Massive Uncoordinated Multiple Access for Beyond 5G
Mostafa Mohammadkarimi, Octavia A. Dobre, Moe Z. Win
TL;DR
This work tackles the challenge of massive uncoordinated uplink access for mMTC by eliminating device identifiers and pilot-based channel estimation, replacing them with per-device spreading codes and non-coherent data detection. It presents two sparsity-driven IoT device-id identification strategies—squared $\ell_2$-norm SSR for known activity and bic $\ell_1$-$\ell_2$ mixed-norm SSR for unknown activity—plus a non-coherent 2MC-MUD data detector based on differential coding. The approach scales to many devices and extends to multiple receive antennas, achieving high overloading factors with reduced signaling overhead and without CSI at the base station. Simulation results validate the effectiveness of DI and MUD under various activity rates, antenna configurations, and short-packet transmissions, highlighting practical gains for Beyond 5G IoT scenarios.
Abstract
Existing wireless communication systems have been mainly designed to provide substantial gain in terms of data rates. However, 5G and Beyond will depart from this scheme, with the objective not only to provide services with higher data rates. One of the main goals is to support massive machine-type communications (mMTC) in the IoT applications. Supporting massive uplink (UP) communications for devices with sporadic traffic pattern and short-packet size, as it is in many mMTC use cases, is a challenging task, particularly when the control signaling is not negligible in size compared to the payload. Also, channel estimation is challenging for sporadic and short-packet transmission due to the limited number of employed pilots. In this paper, a new UP multiple access (MA) scheme is proposed for mMTC, which can support a large number of uncoordinated IoT devices with short-packet and sporadic traffic. The proposed UP MA scheme removes the overheads associated with the device identifier as well as pilots related to channel estimation. An alternative mechanism for device identification is proposed, where a unique spreading code is dedicated to each IoT device. This unique code is simultaneously used for the spreading purpose and device identification. Two IoT device identification algorithms which employ sparse signal reconstruction methods are proposed to determine the active IoT devices prior to data detection.
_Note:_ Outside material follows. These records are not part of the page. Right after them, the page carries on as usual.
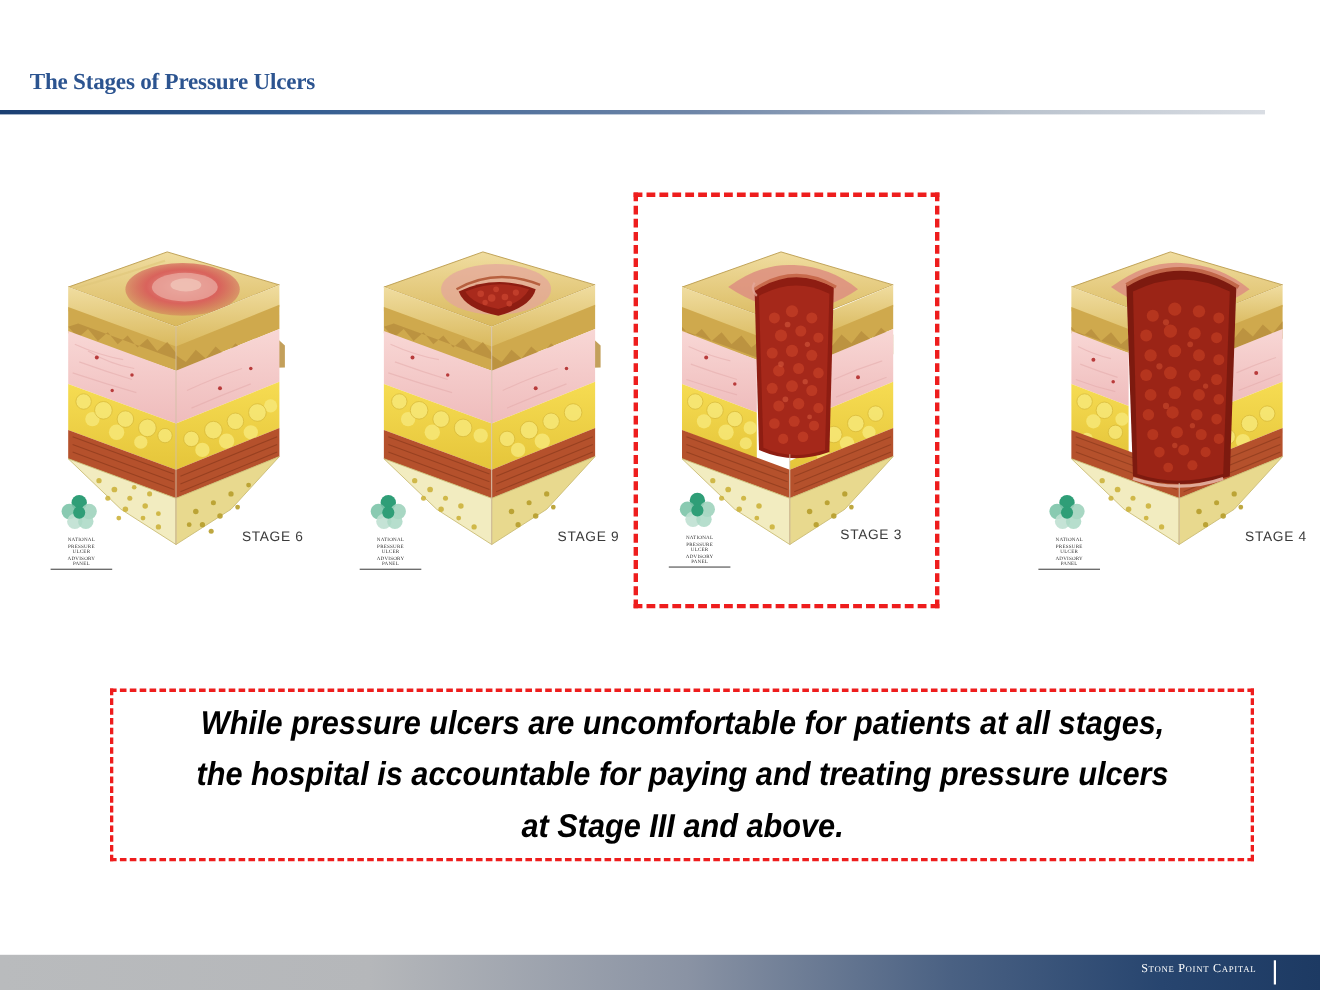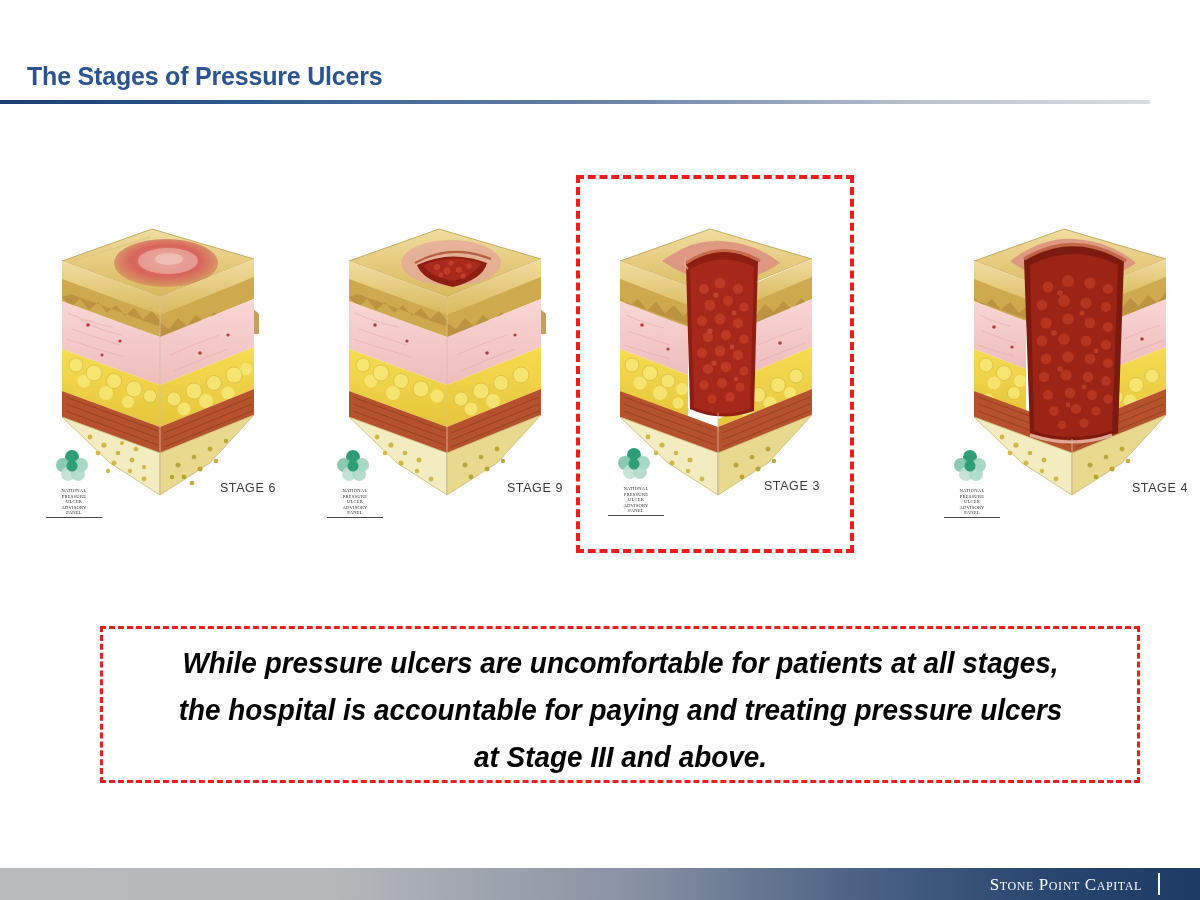--- a/index.html
+++ b/index.html
@@ -20,11 +20,12 @@
     position: absolute;
     left: 27px;
     top: 62px;
-    font-size: 25px;
+    font-size: 21px;
     font-weight: bold;
     color: #2c5490;
     letter-spacing: -0.2px;
     white-space: nowrap;
+    font-family: Liberation Serif, serif;
   }
   #title-rule {
     position: absolute;

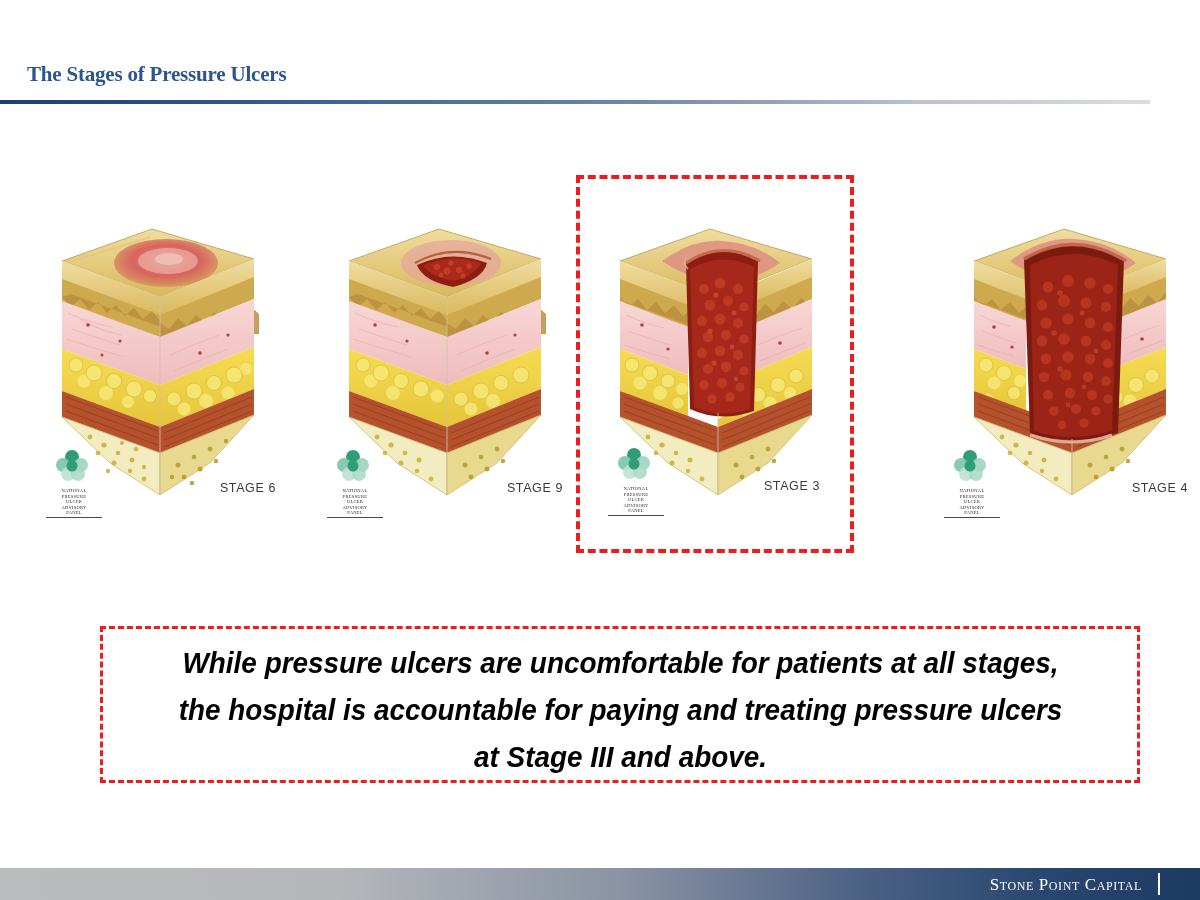--- a/index.html
+++ b/index.html
@@ -116,7 +116,7 @@
     box-sizing: border-box;
     background: #ffffff;
     display: flex;
-    align-items: flex-end;
+    align-items: center;
     justify-content: center;
   }
   #callout-text {

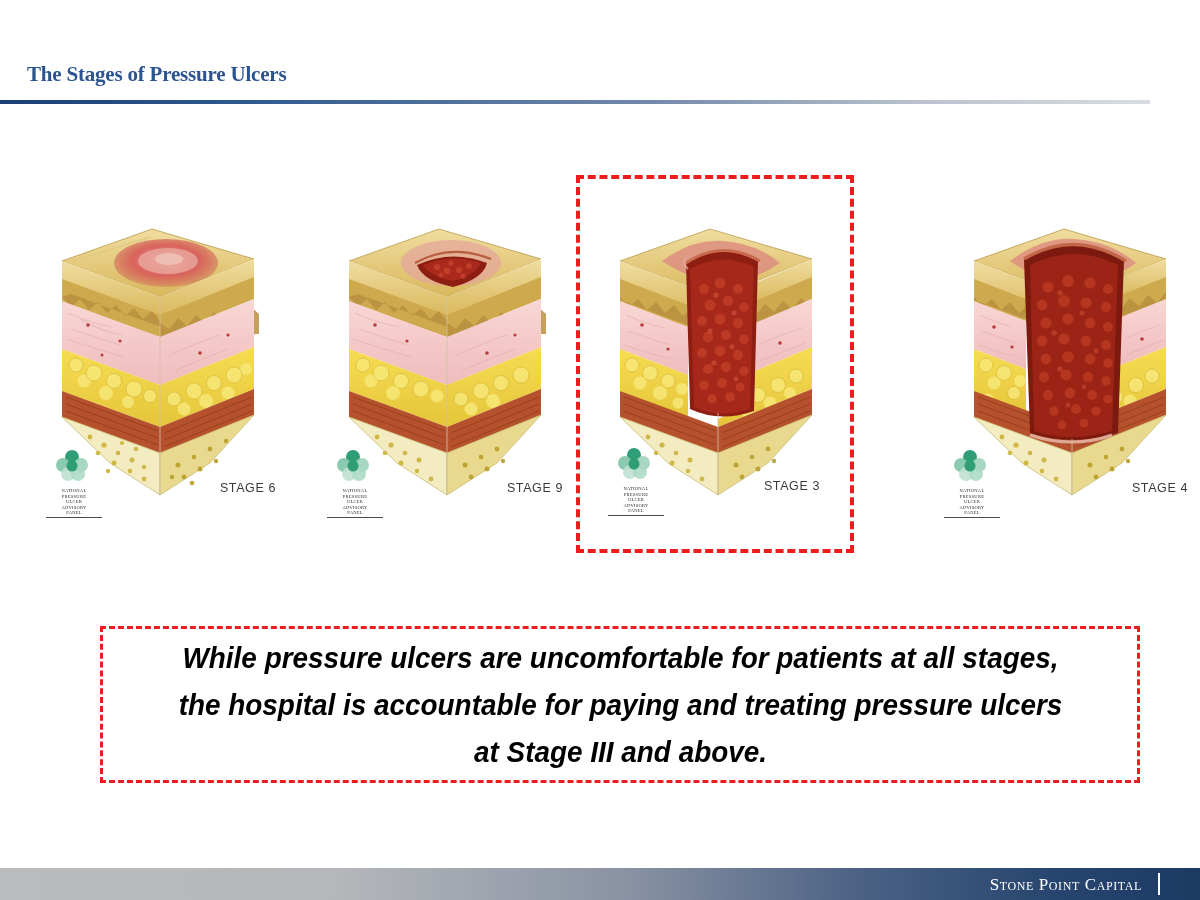--- a/index.html
+++ b/index.html
@@ -146,7 +146,7 @@
     top: 7px;
     font-family: "Liberation Serif", serif;
     font-variant: small-caps;
-    font-size: 17px;
+    font-size: 11px;
     letter-spacing: 0.6px;
     color: #ffffff;
     white-space: nowrap;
Specifically, the BIC model order selection method is employed to develop an IoT device identification algorithm for unknown and time-varying probability of device activity. Our proposed MA scheme benefits from a non-coherent multiuser detection algorithm based on machine learning to enable data detection without a priori knowledge on channel state information. The effectiveness of the proposed MA scheme for known and unknown probability of activity is supported by simulation results.